Change detection data
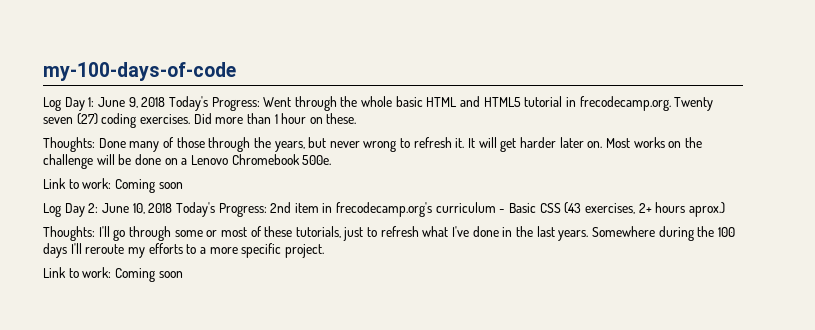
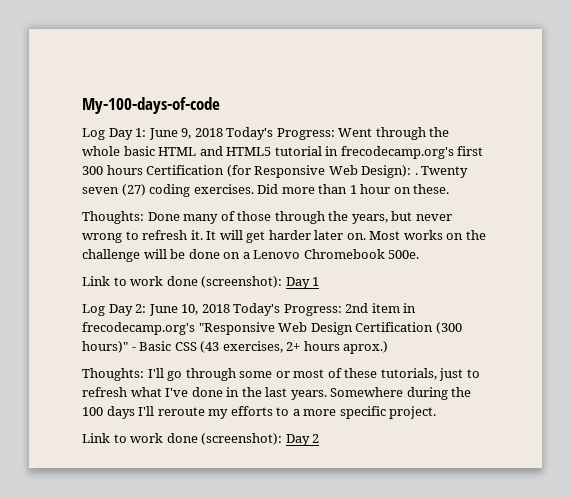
[43,62,236,81] my-100-days-of-code -> [82,97,220,114] My-100-days-of-code
[579,96,671,111] frecodecamp.org. -> [340,146,484,159] [82,165,418,178] frecodecamp.org's first 300 hours Certification (for Responsive Web Design): .
[82,178,183,193] work: Coming soon -> [130,276,320,289] work done (screenshot): Day 1
[435,202,496,213] curriculum -> [198,322,462,335] [82,341,128,353] "Responsive Web Design Certification (300 hours)"
[82,267,183,282] work: Coming soon -> [130,433,320,446] work done (screenshot): Day 2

■ **Task prompt**
Each line from the one containing "[435,202,496,213] curriculum ->" to the final line above should be written out exactly; please omit the others.

■ **Answer to this problem**
[435,202,496,213] curriculum -> [198,322,462,335] [82,341,128,353] "Responsive Web Design Certification (300 hours)"
[82,267,183,282] work: Coming soon -> [130,433,320,446] work done (screenshot): Day 2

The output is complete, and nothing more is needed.